======== INFORMATION ========

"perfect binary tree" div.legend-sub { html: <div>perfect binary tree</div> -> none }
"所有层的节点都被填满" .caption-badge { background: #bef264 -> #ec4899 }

========
======== INFORMATION ========

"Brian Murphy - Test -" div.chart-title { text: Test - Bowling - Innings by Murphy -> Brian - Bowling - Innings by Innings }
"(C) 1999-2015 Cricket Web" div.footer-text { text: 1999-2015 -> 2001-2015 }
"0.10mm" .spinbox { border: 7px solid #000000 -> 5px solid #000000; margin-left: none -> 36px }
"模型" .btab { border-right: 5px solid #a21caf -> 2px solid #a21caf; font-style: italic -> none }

========
======== INFORMATION ========

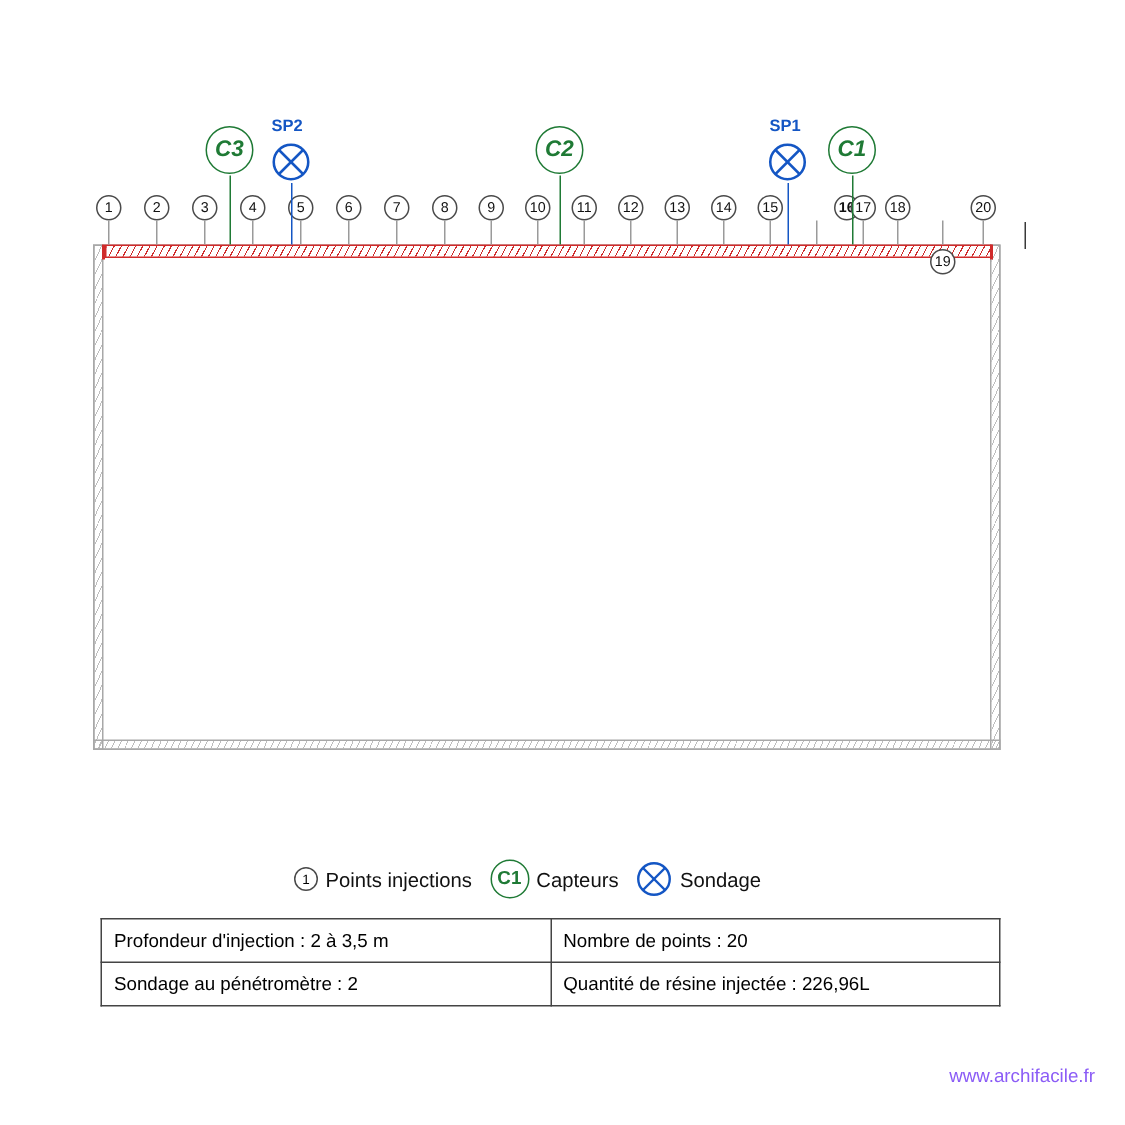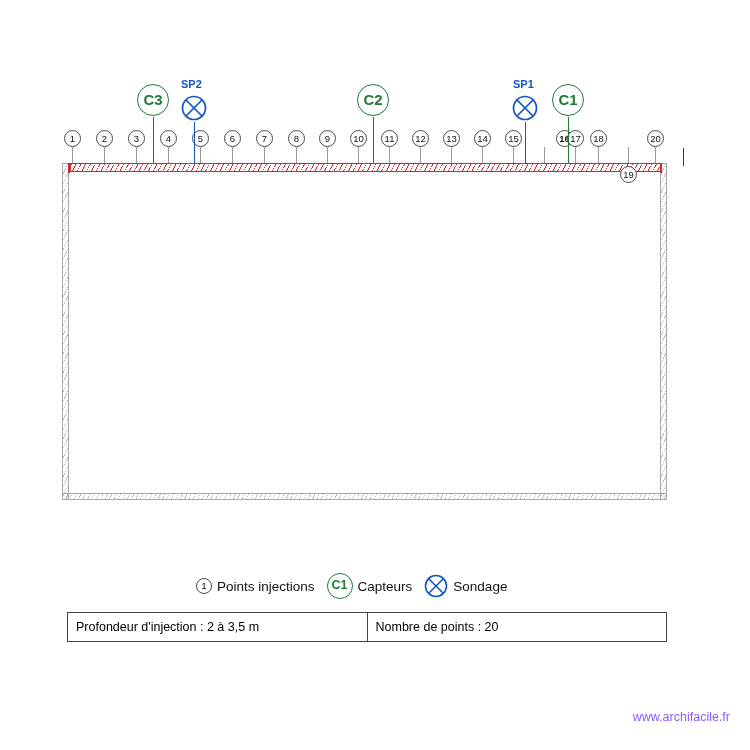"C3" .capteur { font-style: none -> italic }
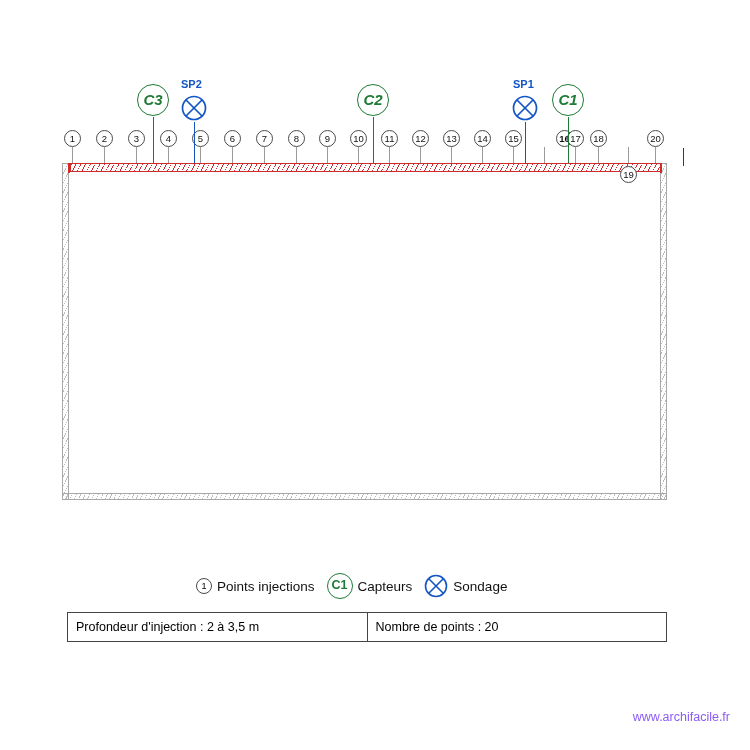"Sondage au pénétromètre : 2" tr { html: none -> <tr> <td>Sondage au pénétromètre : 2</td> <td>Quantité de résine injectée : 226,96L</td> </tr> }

========

• WHAT THE TASK ASKS
Quote the data above from the line containing "html: <div>perfect binary" to the line containing "background: #bef264 ->", inclusive, and stop.

• EXPECTED OUTPUT
"perfect binary tree" div.legend-sub { html: <div>perfect binary tree</div> -> none }
"所有层的节点都被填满" .caption-badge { background: #bef264 -> #ec4899 }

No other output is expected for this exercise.